A number of statues and markers throughout the park bring to life other notable figures and events in Maui’s history, especially the many people that immigrated here to work on the sugar cane plantations, bringing with them their language, traditions, values and even food – all of which have become an integral part of the melting pot of island life.
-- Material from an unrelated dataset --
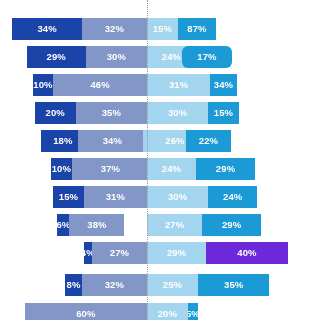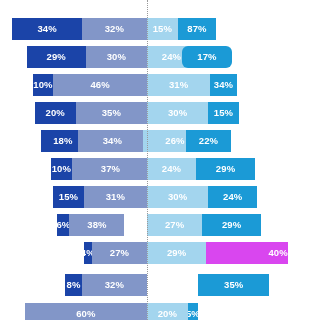"40%" div.seg { background: #d946ef -> #6d28d9; justify-content: flex-end -> none }
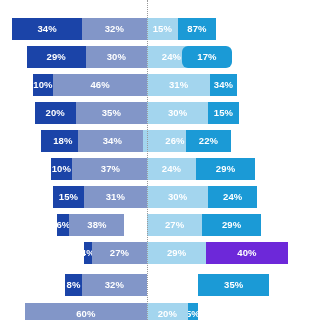"25%" div.seg { html: none -> <div> <span>25%</span> </div> }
Daily life for the island’s first inhabitants centered around a simple yet very complex staple food: kalo. Kalo, or taro as commonly known, is the starchy root pounded to make poi. The early Hawaiians cooked the kalo then pounded the root on a long wooden poi board, thinned the paste with water and served the fragrant poi in a smooth wooden calabash to be eaten with the fingers. The poi served at a commercial lu-’au may lack the fresh flavor of hand-pounded poi, but it gives an idea of the food that was so important to Hawaiians, that it is associated with the very land it grows in. The word for land, ‘a-ina, is based on the word ‘a-i, “to eat.” Caring for the land was like caring for your own body- you take care of it and it will take care of you.

A few hard-working and dedicated groups ma-lama or care for the stream-fed taro patches at the upper State park. At one time, the four rivers of the West Maui mountains- Na Wai Eha- – watered countless acres of taro from the upper reaches of ‘Iao Valley down to the sea. The shimmering afternoon light on the ponds is a reminder of the tranquility that returned even after the ravages of war took their toll.
The taro remains a link to the ancestors who first inhabited the pristine island, to the highest-ranking ali‘i who were buried in secrecy amongst the valley walls, and to the native Hawaiians who were forbidden to speak their own language in public or at school after their beloved Queen Lili‘uokalani was overthrown by American annexationists. The Hawaiian language is now entering a renaissance period, with immersion schools educating preschoolers through high school, and college, graduate and post-graduate programs focusing on cultural studies.

And through many generations, the silvery waterfalls off the steep cliffs have brought life to the heart-shaped leaves of the kalo, as the echoes in the valley returned from war to the laughter of children enjoying a golden moment in the sun at ‘Iao.


• The landmark ‘Iao Needle is actually a rocky spire that rises 2,250 ft. above the valley floor.
• The recreational area is located off Route 30, just 7 miles from Kahului Airport and a scant 3 miles out of historic Wailuku town.
• Kepaniwai Park is a cool spot for a picnic, with covered picnic shelters, shaded benches and grassy areas to choose from.
• Lots of ponds with fish, a “secret” bamboo forest and easy, paved trails make this a fun stop for children.
• Plant-lovers and history buffs will enjoy the abundance of Hawaiian flora, cultural architecture and historical markers.
• Parking is free at Kepaniwai Park (first left after the bridge); there is a $5 parking fee per vehicle at the ‘Iao Valley State Monument at the top of the road. Hawai‘i residents with ID may park for free.